Notre-Dame-des-Anges, voilà un lieu sacré fort ancien (ermitage et couvent), caché dans le massif de Bau Trauca dont les toponymes activent l’intérêt des curieux : grotte de l’Ermite, lieu-dit Paradis et ses légendes associées ; il y a aussi Notre-Dame-du-Rot que nous n’avons pas encore réussi à rejoindre jusqu’au bout… C’est André qui a préparé aujourd’hui.

Un grand parking sur la route de Notre-Dame-des-Anges après l’oratoire (photo google maps) accueille les chasseurs, les randonneurs, les VTT et les amateurs d’escalade au Pilon du Roy. Une piste mène jusqu’au col Sainte-Anne avec points de vue sur Gardanne, sa haute cheminée, ses tours de réfrigération et Sainte-Victoire.

A l’oratoire du col, nous basculons sur l’autre versant de la montagne, côté sud et quelques lignes à haute tension. Dans un lacet serré de la route, nous ne trouvons pas la piste prévue à gauche mais apercevons un improbable mur de pierres au pied d’un rocher. Nous continuons donc la piste – encore un mur de pierres là-bas ; le portail d’accès au lieu n’est plus fermé : nous quittons la piste menant à Plan-de-Cuques pour ce sentier qui arrive au pied du sanctuaire .

Qui dit privé, dit interdiction d’entrer sans autorisation ; nous ne verrons donc pas grand chose : les murs ruinés de l’ancien couvent, l’hostellerie qui accueillait les pélerins et peut-être les citernes. Pour le reste le meilleur document illustré de gravures anciennes et d’un plan, est sans doute celui de Paul Courbon dans sa chronique souterraine.
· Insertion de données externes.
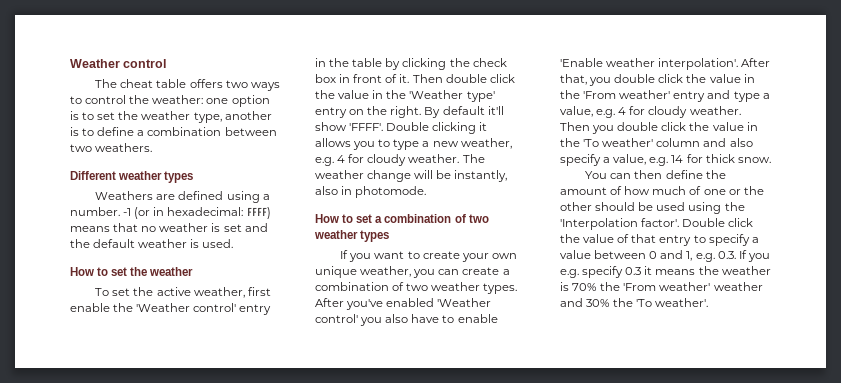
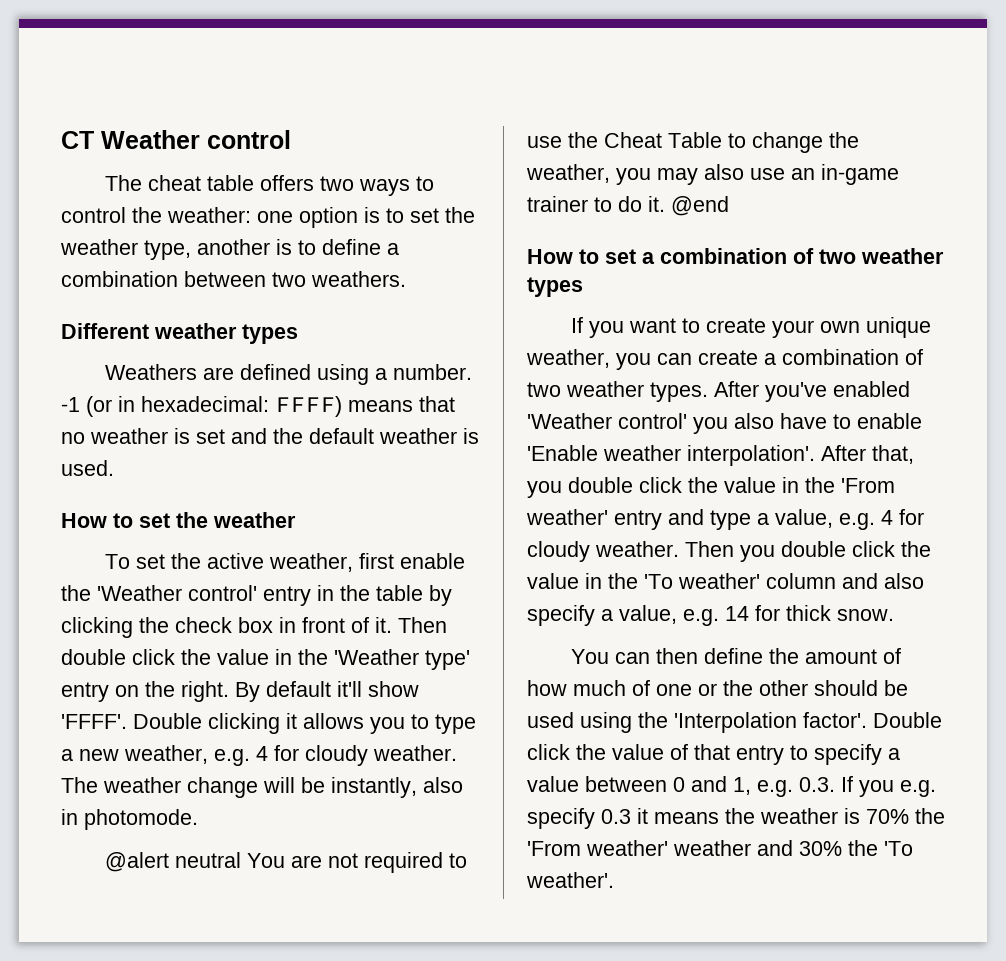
- Weather control
+ CT Weather control
+ @alert neutral You are not required to use the Cheat Table to change the weather, you may also use an in-game trainer to do it. @end

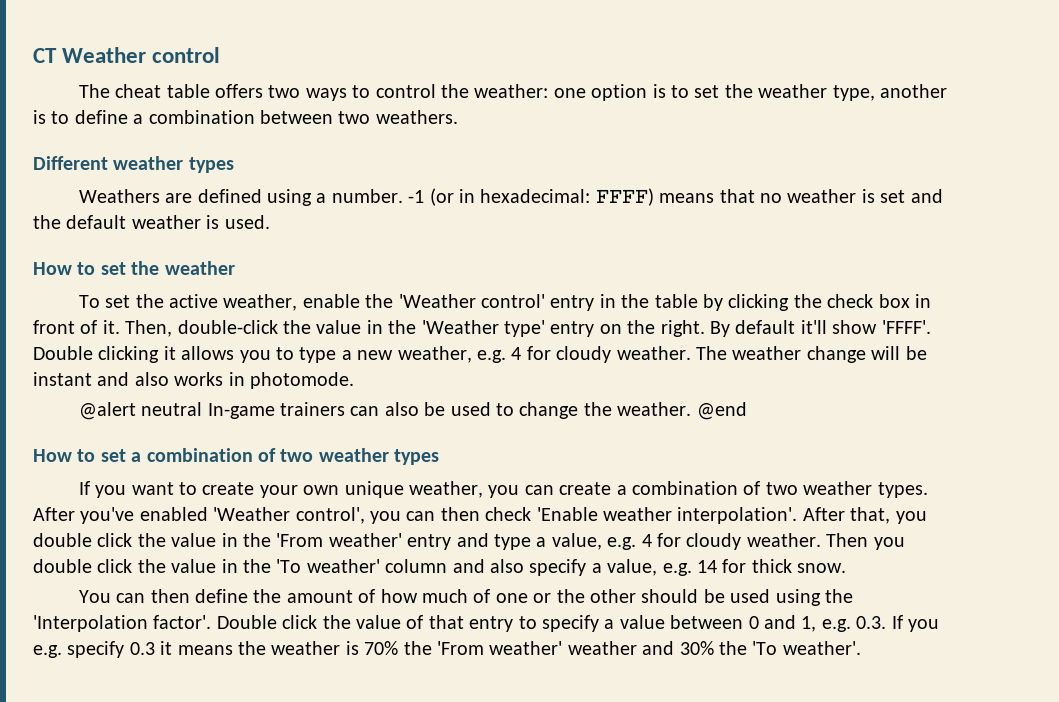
- To set the active weather, first enable the 'Weather control' entry in the table by clicking the check box in front of it.
+ To set the active weather, enable the 'Weather control' entry in the table by clicking the check box in front of it.
- Then double click the value in the 'Weather type' entry on the right.
+ Then, double-click the value in the 'Weather type' entry on the right.
- The weather change will be instantly, also in photomode.
+ The weather change will be instant and also works in photomode.
- @alert neutral You are not required to use the Cheat Table to change the weather, you may also use an in-game trainer to do it.
+ @alert neutral In-game trainers can also be used to change the weather.
- After you've enabled 'Weather control' you also have to enable 'Enable weather interpolation'.
+ After you've enabled 'Weather control', you can then check 'Enable weather interpolation'.

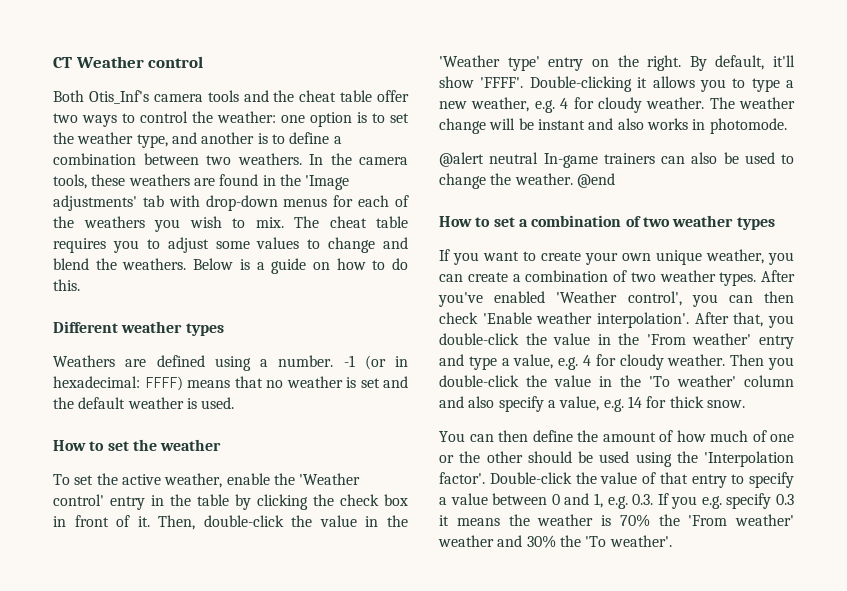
- The cheat table offers two ways to control the weather: one option is to set the weather type, another is to define a combination between two weathers.
+ Both Otis_Inf's camera tools and the cheat table offer two ways to control the weather: one option is to set the weather type, and another is to define a combination between two weathers. In the camera tools, these weathers are found in the 'Image adjustments' tab with drop-down menus for each of the weathers you wish to mix. The cheat table requires you to adjust some values to change and blend the weathers. Below is a guide on how to do this.
- By default it'll show 'FFFF'.
+ By default, it'll show 'FFFF'.
- Double clicking it allows you to type a new weather, e.g. 4 for cloudy weather.
+ Double-clicking it allows you to type a new weather, e.g. 4 for cloudy weather.
- After that, you double click the value in the 'From weather' entry and type a value, e.g. 4 for cloudy weather.
+ After that, you double-click the value in the 'From weather' entry and type a value, e.g. 4 for cloudy weather.
- Then you double click the value in the 'To weather' column and also specify a value, e.g. 14 for thick snow.
+ Then you double-click the value in the 'To weather' column and also specify a value, e.g. 14 for thick snow.
- Double click the value of that entry to specify a value between 0 and 1, e.g. 0.3. If you e.g. specify 0.3 it means the weather is 70% the 'From weather' weather and 30% the 'To weather'.
+ Double-click the value of that entry to specify a value between 0 and 1, e.g. 0.3. If you e.g. specify 0.3 it means the weather is 70% the 'From weather' weather and 30% the 'To weather'.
… une belle grotte de 60 mètres de longueur, avec des stalactites et des congélations fort curieuses, terminée par une double grotte, l’une supérieure où était l’autel de Saint Philippe de Néri, l’autre inférieure qui forme le sanctuaire de l’église, communiquant par un arceau naturel avec la Baoumo Vidale transformée en une grande chapelle à laquelle l’ouverture du clocher sert de dôme.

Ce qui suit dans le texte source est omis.